Understanding Media: The Extensions of Man - McLuhan's Concept of "media"

McLuhan's Concept of "media"

McLuhan uses interchangeably the words medium, media and technology. For McLuhan a medium is "any extension of ourselves", or more broadly, "any new technology". In addition to forms such as newspapers, television and radio, McLuhan includes the light bulb, cars, speech and language in his definition of "media": all of these, as technologies, mediate our communication; their forms or structures affect how we perceive and understand the world around us.

McLuhan says that the conventional pronouncements fail in studying media because they pay attention to and focus on the content, which blinds them to see its actual character, the psychic and social effects. Significantly, the electric light is usually not even regarded as a media because it has no content. Instead, McLuhan observes that any medium "amplifies or accelerates existing processes", introduces a "change of scale or pace or shape or pattern into human association, affairs, and action", resulting in "psychic, and social consequences"; this is the real "meaning or message" brought by a medium, a social and psychic message, and it depends solely on the medium itself, regardless of the 'content' emitted by it. This is basically the meaning of "the medium is the message".

McLuhan, to show the flaws of the common belief that the message resides or depends on how the medium is used (the "content" output), uses the example of mechanization (machinery to assist the work of human operators), pointing out that regardless of the product (i.e. cornflakes or Cadillacs), the impact on workers and society is the same. In a further exemplification of the common unawareness of the real meaning of media, McLuhan says that people "describe the scratch but not the itch." As an example of so-called "media experts" which follows this fundamentally flawed approach, McLuhan quotes a statement from "General" David Sarnoff (head of RCA), calling it the "voice of the current somnambulism". Each media "adds itself on to what we already are", realizing "amputations and extensions" to our senses and bodies, shaping them in a new technical form. As appealing as this remaking of ourselves may seem, it really puts us in a "narcissistic hypnosis" that prevents us from seeing the real nature of the media.

McLuhan also says that a characteristic of every medium is that its content is always another (previous) medium. For an example in the new millennium, the Internet is a medium containing traces of various mediums which came before it -- the printing press, radio and the moving image.

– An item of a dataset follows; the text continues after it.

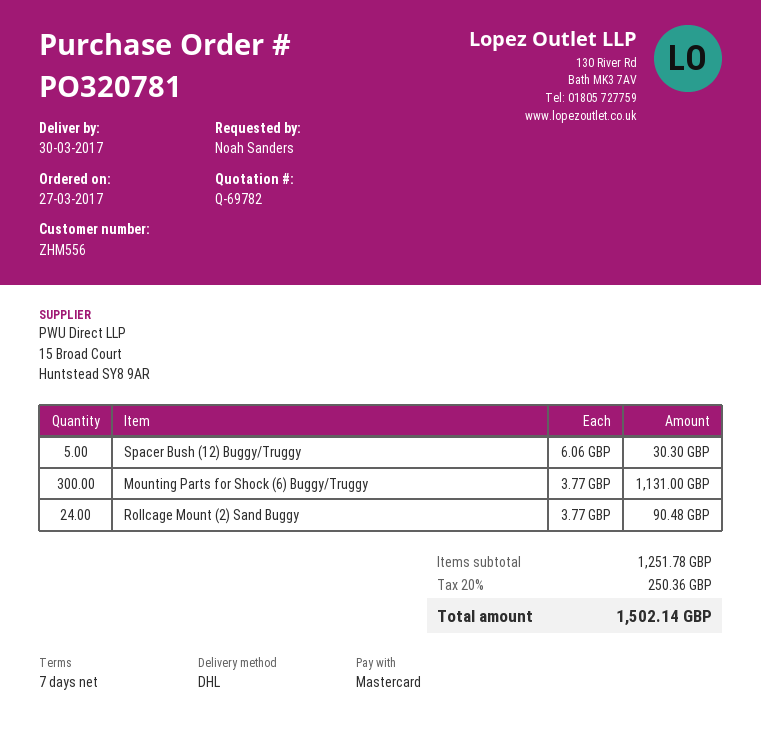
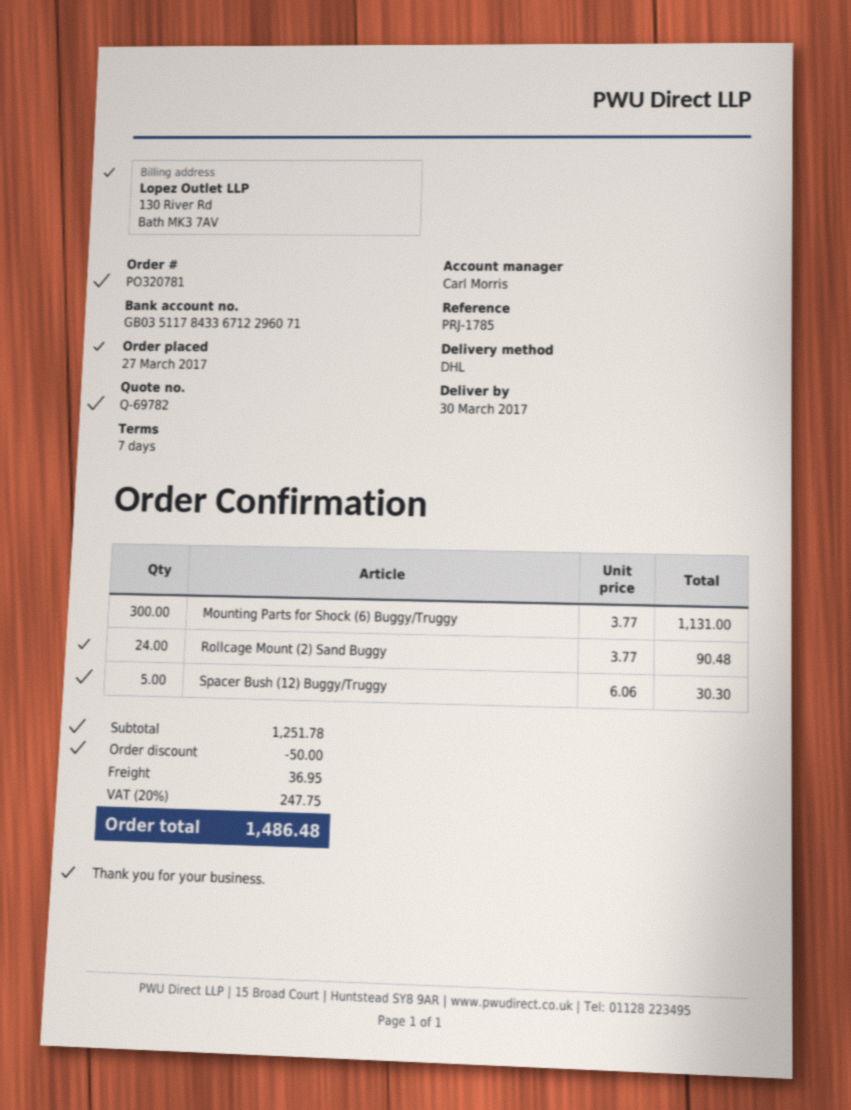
discount: none -> 50.00
shipping: none -> 36.95
tax: 20% = 250.36 -> 20% = 247.75
total: 1502.14 -> 1486.48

The impact of each medium is somewhat limited to the previous social condition, since it just adds itself to the existing, amplifying existing processes. Therefore different societies may be differently transformed by the same media.

An overlooked, constantly repeated understanding McLuhan has is that moral judgement (for better or worse) of an individual using media is very difficult, because of the psychic effects media have on society and their users. Moreover, media and technology, for McLuhan, are not necessarily inherently "good" or "bad" but bring about great change in a society's way of life. Awareness of the changes are what McLuhan seemed to consider most important, so that, in his estimation, the only sure disaster would be a society not perceiving a technology's effects on their world, especially the chasms and tensions between generations.

The only possible way to discern the real "principles and lines of force" of a media (or structure), is to stand aside from it and be detached from it. This is necessary to avoid the powerful ability of any medium to put the unwary into a "subliminal state of Narcissus trance," imposing "its own assumptions, bias, and values" on him. Instead, while in a detached position, one can predict and control the effects of the medium. This is so difficult because "the spell can occur immediately upon contact, as in the first bars of a melody". One historical example of such detachment is Alexis de Tocqueville and the medium of typography. He was in such position because he was highly literate. Instead, an historical example of the embrace of technological assumptions happened with the Western world, which, heavily influenced by literacy, took its principles of "uniform and continuous and sequential" for the actual meaning of "rational."

McLuhan argues that media are languages, with their own structures and systems of grammar, and that they can be studied as such. He believed that media have effects in that they continually shape and re-shape the ways in which individuals, societies, and cultures perceive and understand the world. In his view, the purpose of media studies is to make visible what is invisible: the effects of media technologies themselves, rather than simply the messages they convey. Media studies therefore, ideally, seeks to identify patterns within a medium and in its interactions with other media. Based on his studies in New Criticism, McLuhan argued that technologies are to words as the surrounding culture is to a poem: the former derive their meaning from the context formed by the latter. Like Harold Innis, McLuhan looked to the broader culture and society within which a medium conveys its messages to identify patterns of the medium's effects.